Coronavirus: Vaccine passports must be on world-wide basis, says Jason Leitch
The introduction of Covid vaccine certificates would have to be recommended by the World Health Organisation (WHO) before being applied within the UK, Scotland’s national clinical director Jason Leitch has said.
While First Minister Nicola Sturgeon said the idea of “vaccine passports” should be considered “in principle”, she reiterated her concerns about equity and ethics in how they could be used, given certain people would not receive a vaccine because of “medical reasons”.
At the Scottish Government Covid briefing on Tuesday, Ms Sturgeon said the passports were "not practical right now”, but “should be given proper consideration” for future use.
She said there had been four-nation government discussions about the proposal.
However, Prof Leitch said the introduction of passports was “not as easy as it sounds”.
He said: “It’s enormously complex … it has inequality challenges, it has challenges around those who are unvaccinated, like children.
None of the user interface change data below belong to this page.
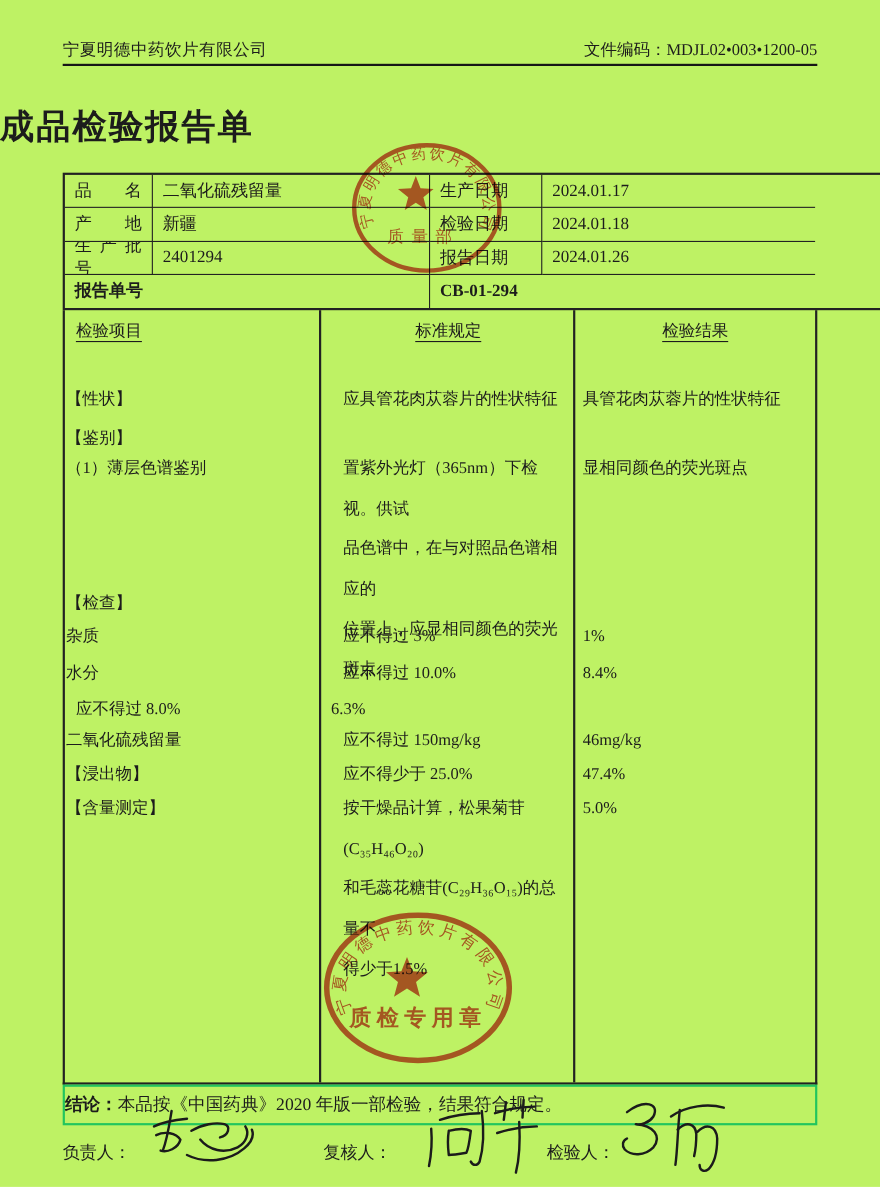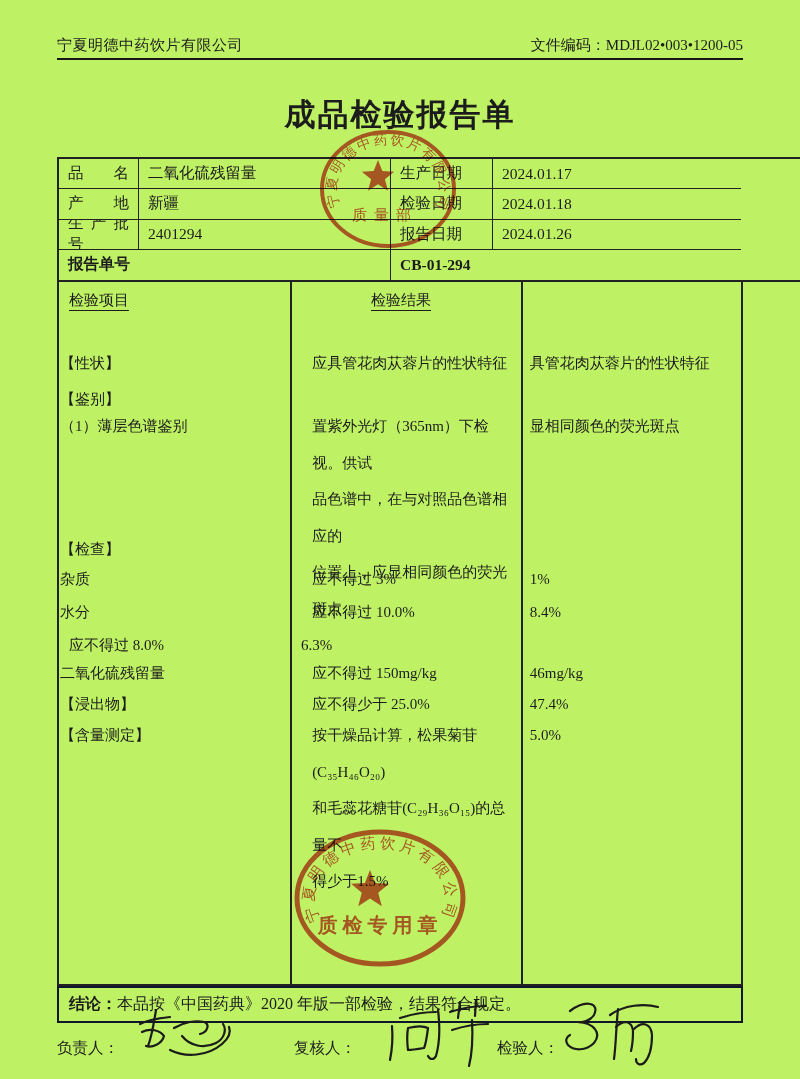--- a/index.html
+++ b/index.html
@@ -13,7 +13,7 @@
   .doccode{position:absolute;right:57px;top:36px;font-size:15px;}
   .header-rule{position:absolute;left:57px;top:58px;width:686px;height:2px;background:#161616;}
   
-  .title{position:absolute;left:0;top:94px;width:800px;text-align:center;
+  .title{position:absolute;left:0;top:94px;width:800px;
     font-size:31px;font-weight:bold;letter-spacing:2px;}
   
   .info-table{position:absolute;left:57px;top:157px;width:758px;height:125px;

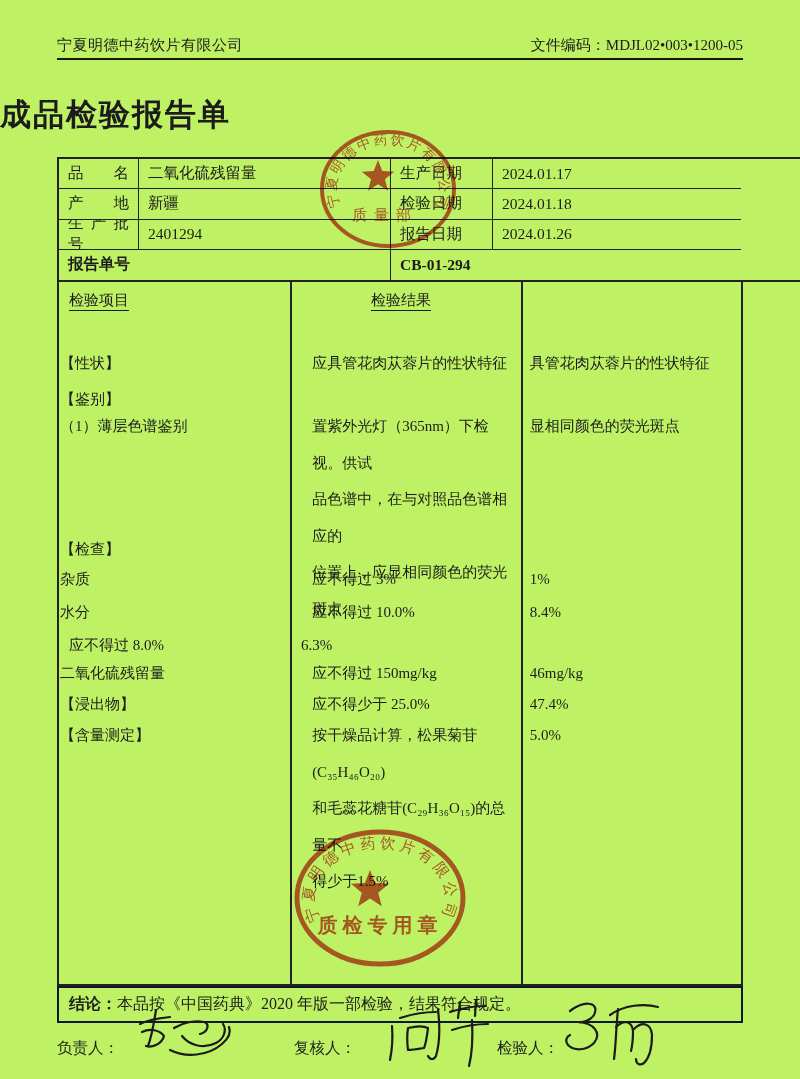--- a/index.html
+++ b/index.html
@@ -98,6 +98,7 @@
 
     <div class="mt-header">
       <div class="h1"><span>检验项目</span></div>
+      <div class="h2"><span>标准规定</span></div>
       <div class="h3"><span>检验结果</span></div>
     </div>
 

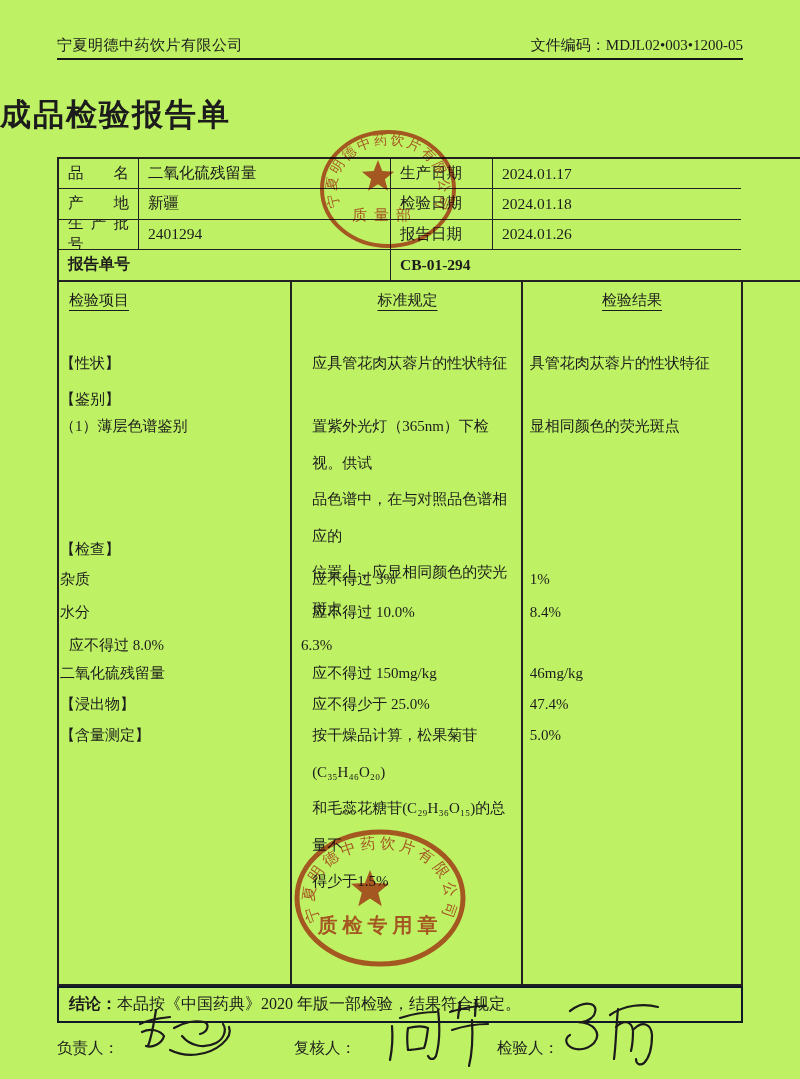--- a/index.html
+++ b/index.html
@@ -43,8 +43,8 @@
   .mt-row .c-result{width:237px;box-sizing:border-box;padding-left:11px;white-space:pre-line;}
   
   .conclusion{position:absolute;left:57px;top:986px;width:686px;height:37px;
-    border:2px solid #0f172a;box-sizing:border-box;display:flex;align-items:center;
-    padding-left:10px;font-size:16px;}
+    border:2px solid #22c55e;box-sizing:border-box;display:flex;align-items:center;
+    font-size:16px;}
   .conclusion .b{font-weight:bold;}
   
   .signline{position:absolute;top:1038px;font-size:15.5px;}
"We would be most comfortable if the world does it and if the WHO lead that thinking for us, and then, across the four UK countries, the clinical advisers will give the best advice to the governments.”
Asked if the government was alarmed by international data, where cases are rising again, such as in Chile – despite a successful vaccination programme – chief medical officer Dr Gregor Smith said Scottish public health officials were learning the lessons of other countries to “incorporate into our approach”.
"It shows why we’re taking a slightly more cautious approach so we don’t see a surge in cases despite the fact we’re doing so well with vaccination,” he said.
"We’re looking at more detail to see why there have been increasing case numbers despite the fact they have an active vaccination programme.
"It’s very complex, but they had begun to open up the country sometime earlier in vaccination programme from us and that may have influenced case numbers. We saw some evidence that a relaxation of travel restrictions had allowed infection in some parts of the country to spread.
“The experience showed that you cannot become complacent in the way you begin to exit the lockdown restrictions.”
Prof Leitch said preventing the import and export of viral cases, as well as new variants, was “absolutely crucial to any country’s response”.
"You need to look at France going back into lockdown, Poland, the Czech Republic and Estonia all accelerating and ‘in trouble’ – so that speaks to why we need to think very seriously about import and export of the virus," he said.
Ms Sturgeon said these issues would affect the opening up of international travel.
“We’re not able to give a date,” she said.
"We said when we outlined our indicative timetable it wouldn’t be before May 17 – the date the UK government gave. I said at the time I thought it wouldn’t be for some time after that.
“The UK Government will make its own decision, but the four-nation discussions we’ve had makes me sceptical about whether international travel will resume in England from May 17.”
She added: “The international data, around France and Chile, for example, really does drive home to us that if we want to get maximum normality in Scotland over the next few weeks and months, perhaps the price we have to pay for that is not having international travel for longer.”